━━━ RECORDED INFORMATION

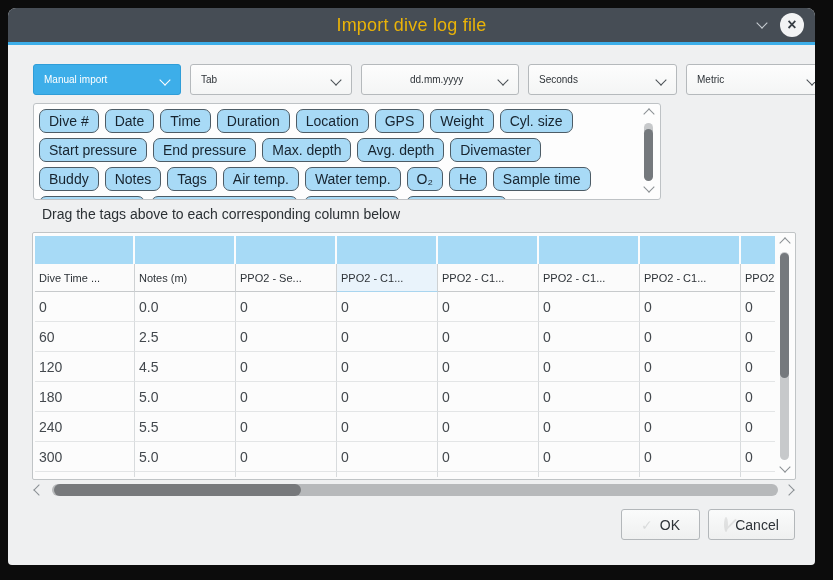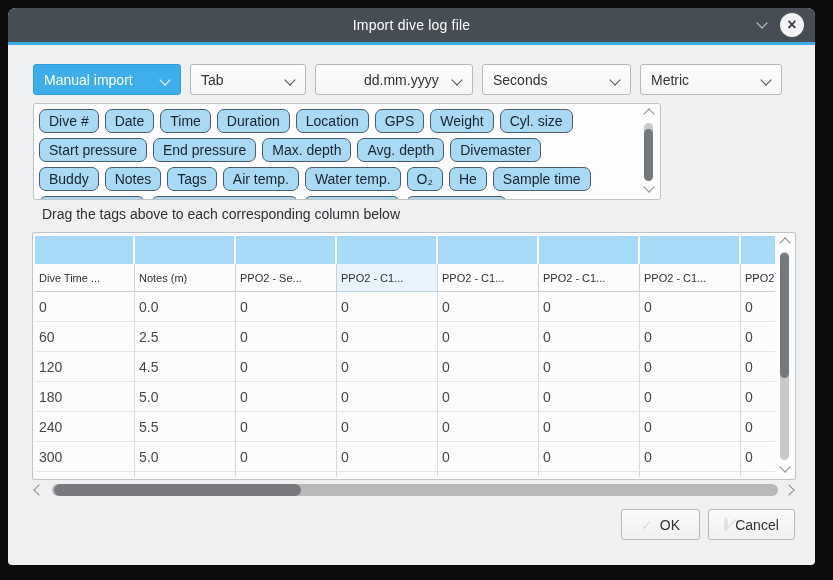"Import dive log file" .titlebar .title { color: #ffffff -> #eab308; font-size: 14px -> 18px }
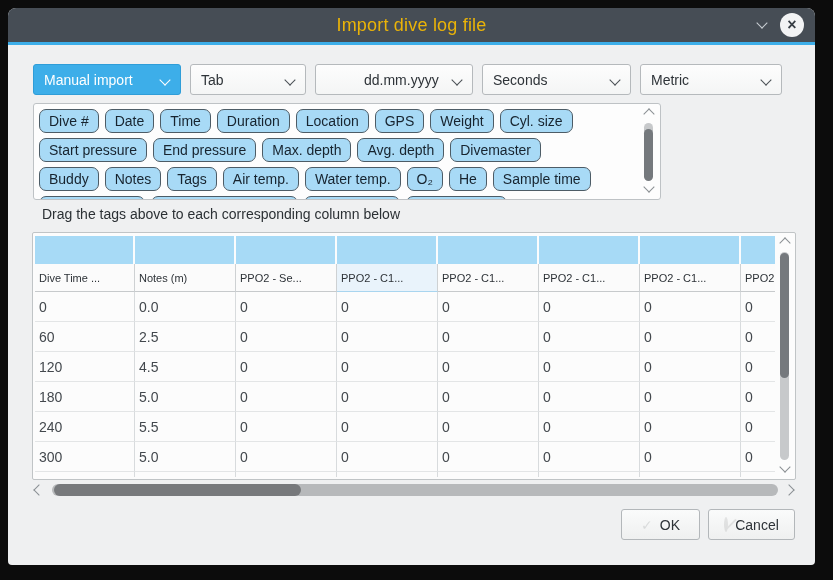"Manual import" .combo { font-size: 14px -> 10px }
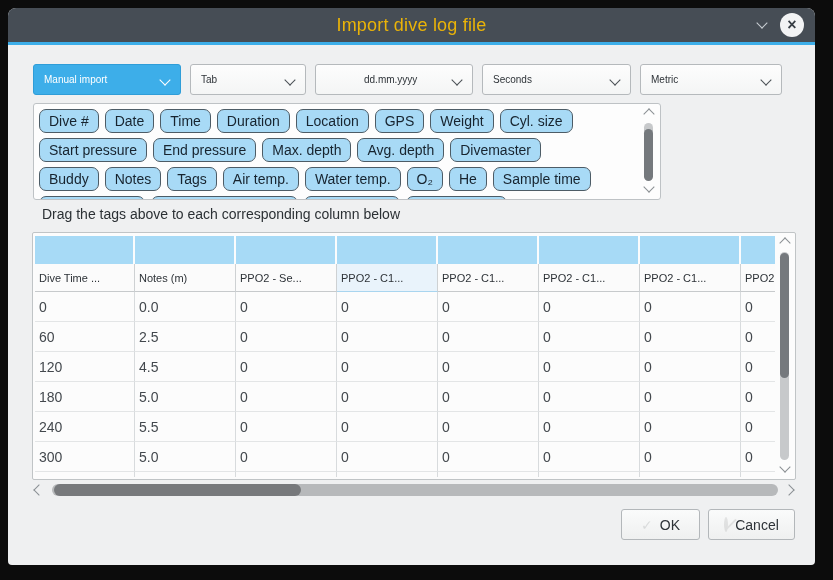"Tab" .combo.w1 { width: 116px -> 162px }
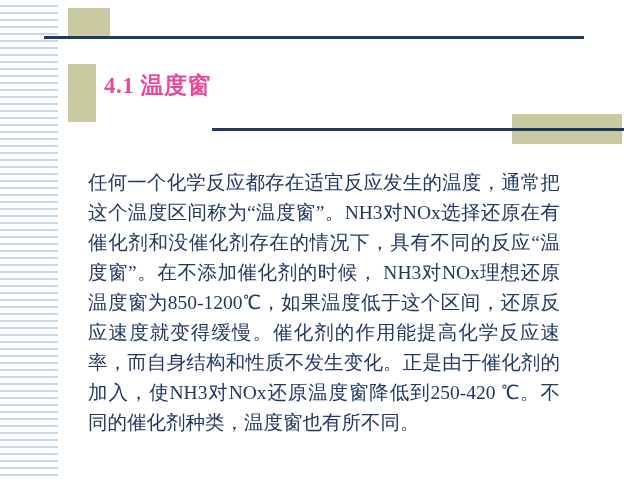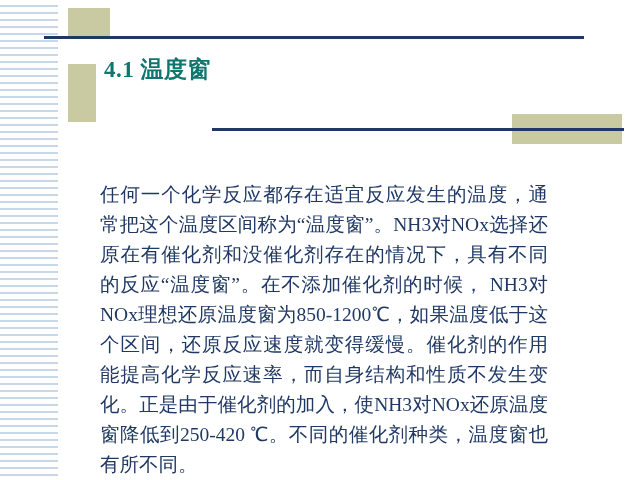"4.1 温度窗" .title { color: #0f766e -> #ec4899; top: 54px -> 70px }
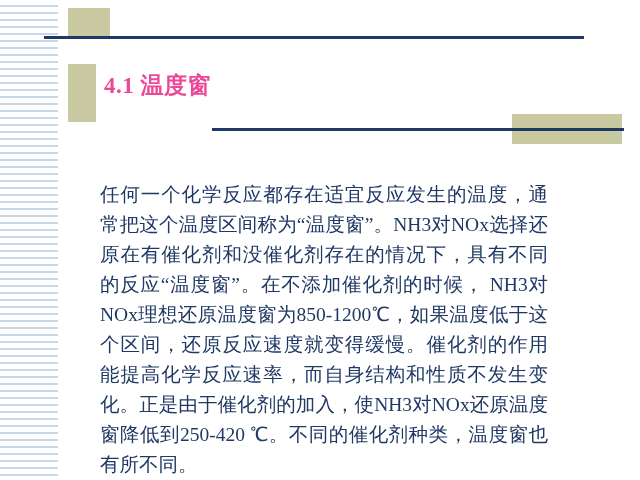"任何一个化学反应都存在适宜反应发生的温度，通常把这个温度区间称为“温度窗”。NH" .body-text p { margin: 12px -> 0 }
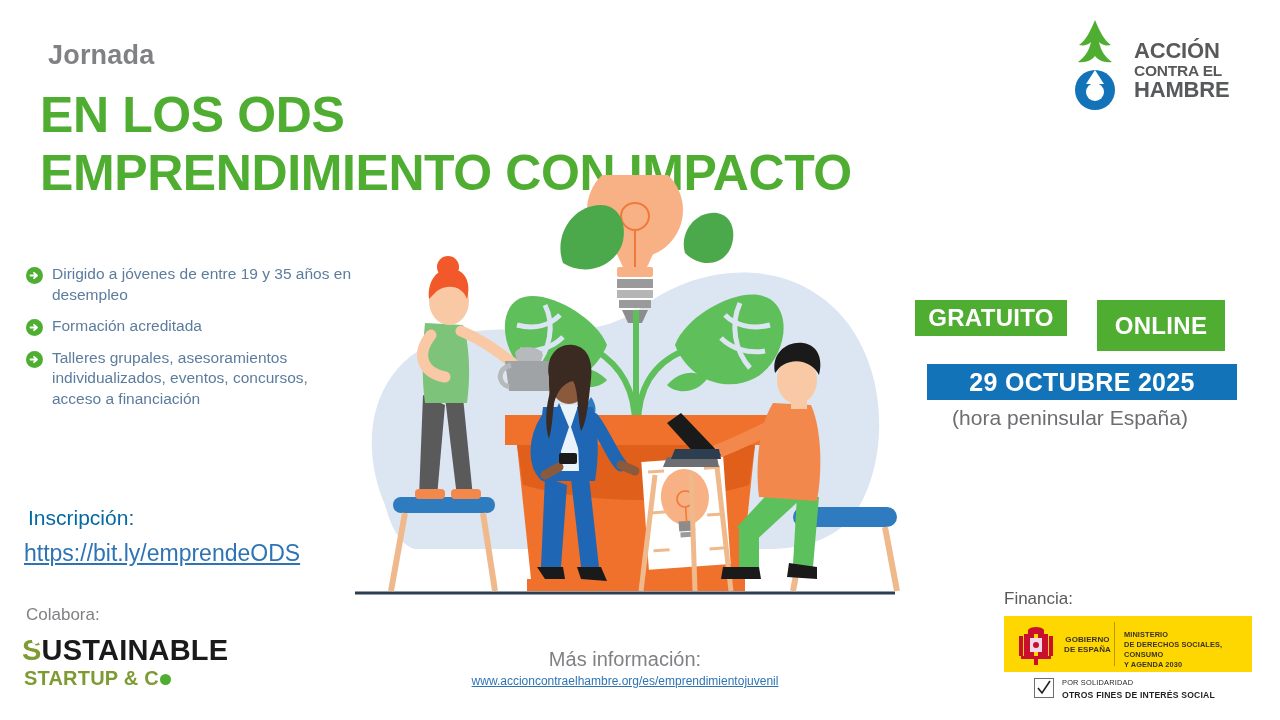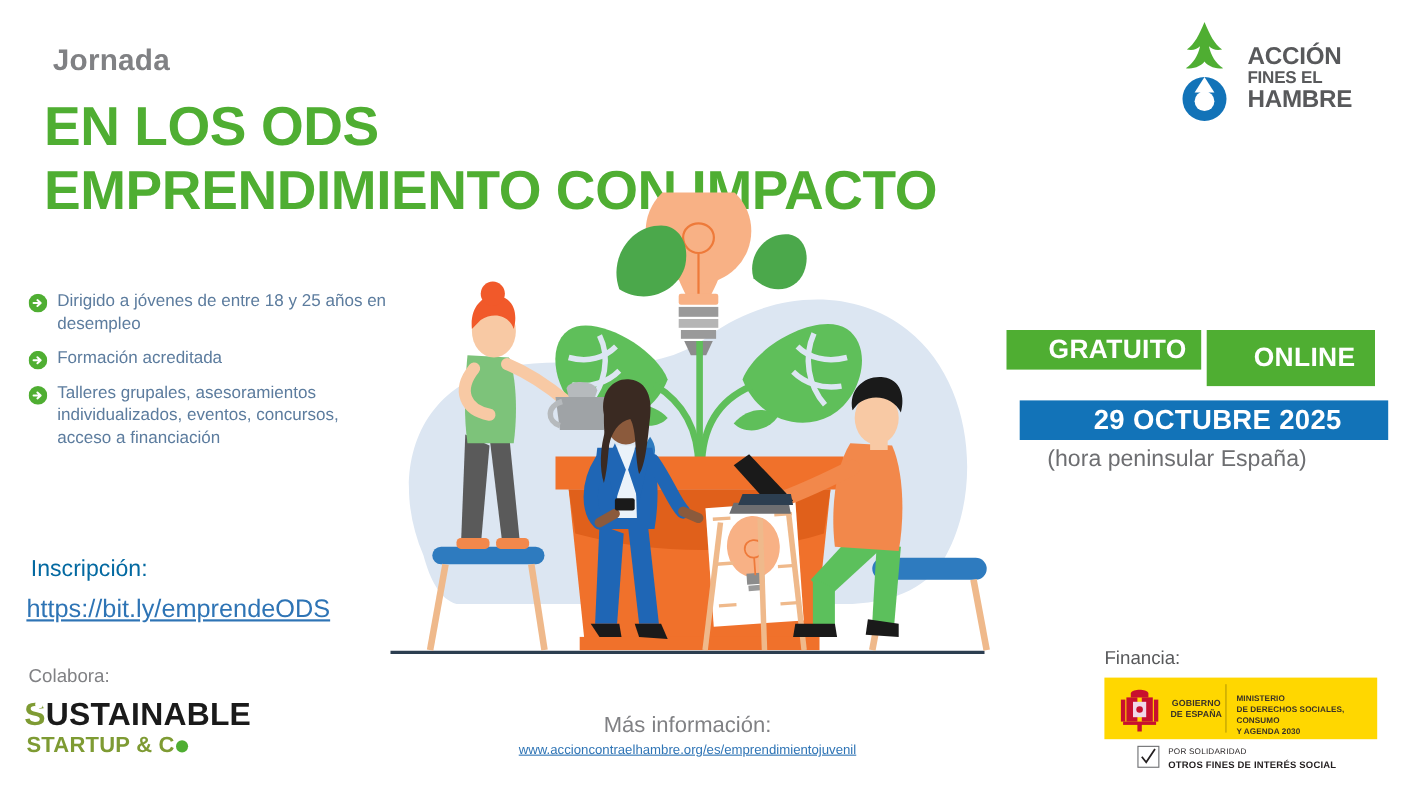"FINES EL" span.w2 { text: FINES -> CONTRA }
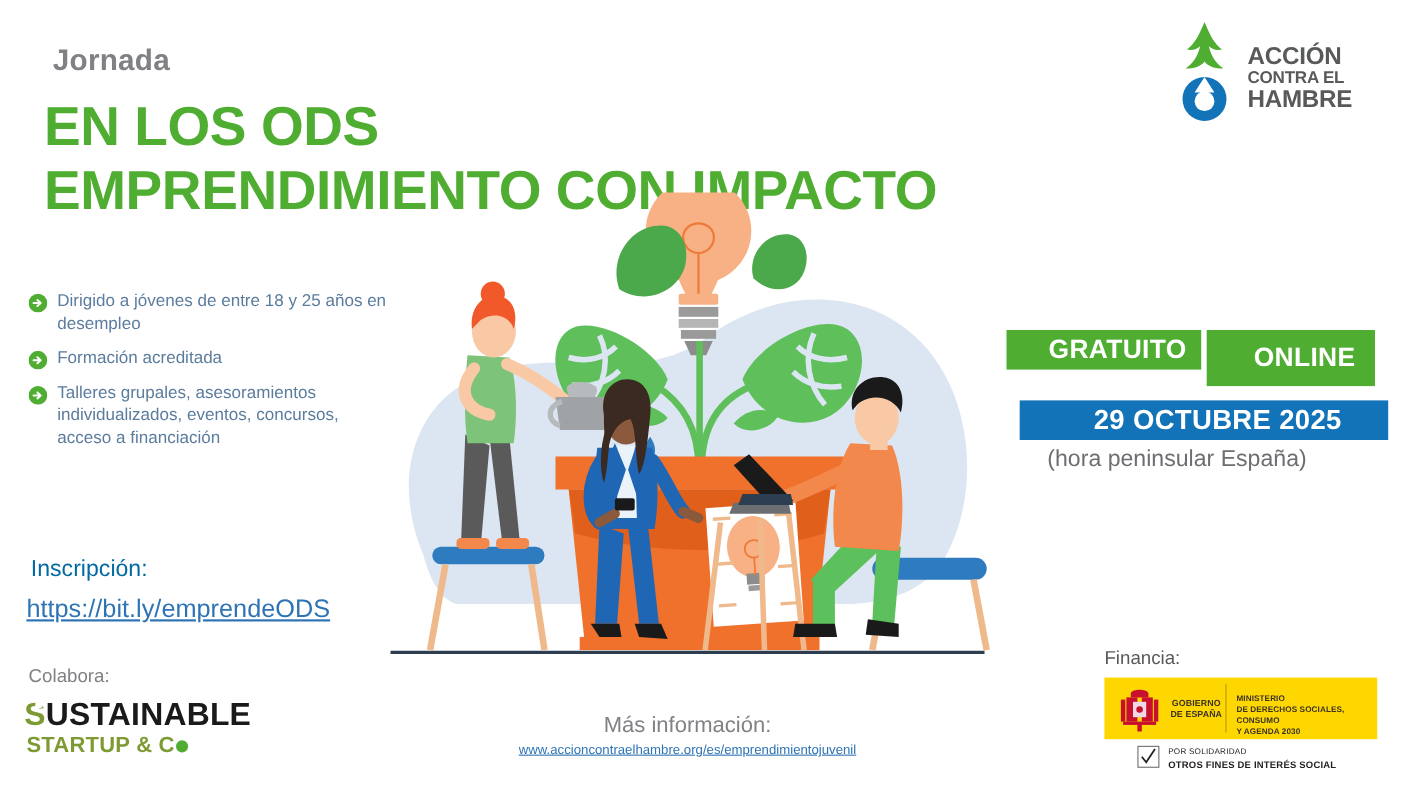"Dirigido a jóvenes de entre" div.bullet-text { text: 18 y 25 -> 19 y 35 }
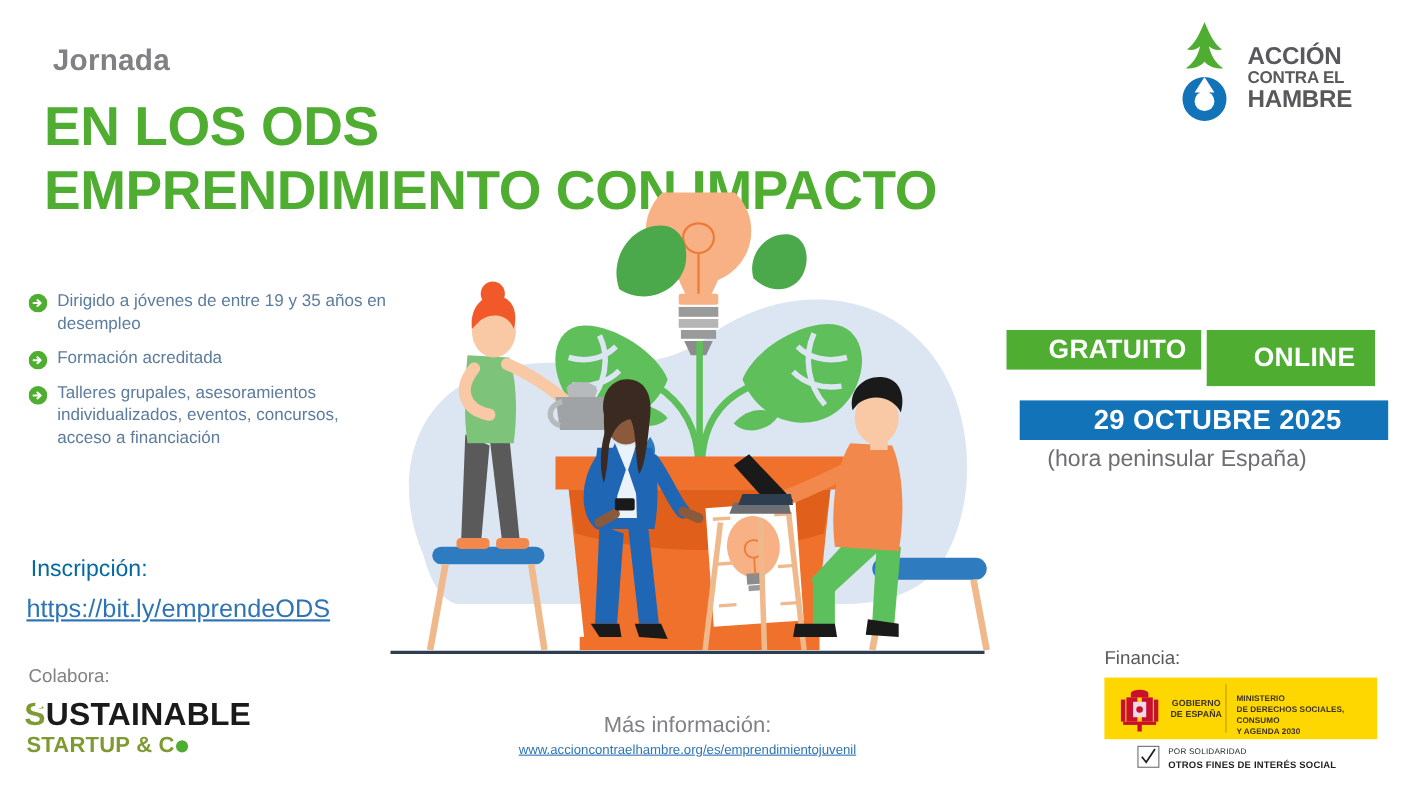"GRATUITO" .badge { padding-left: 25px -> none }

━━━━━━

## EXERCISE GOAL
All lines between the one that contains "color: #0f766e ->" and the end of the records above, both included, are to be returned exactly as they stand, except for pictures, which are omitted.

## ANSWER TO THE PROBLEM
"4.1 温度窗" .title { color: #0f766e -> #ec4899; top: 54px -> 70px }
"任何一个化学反应都存在适宜反应发生的温度，通常把这个温度区间称为“温度窗”。NH" .body-text p { margin: 12px -> 0 }
"FINES EL" span.w2 { text: FINES -> CONTRA }
"Dirigido a jóvenes de entre" div.bullet-text { text: 18 y 25 -> 19 y 35 }
"GRATUITO" .badge { padding-left: 25px -> none }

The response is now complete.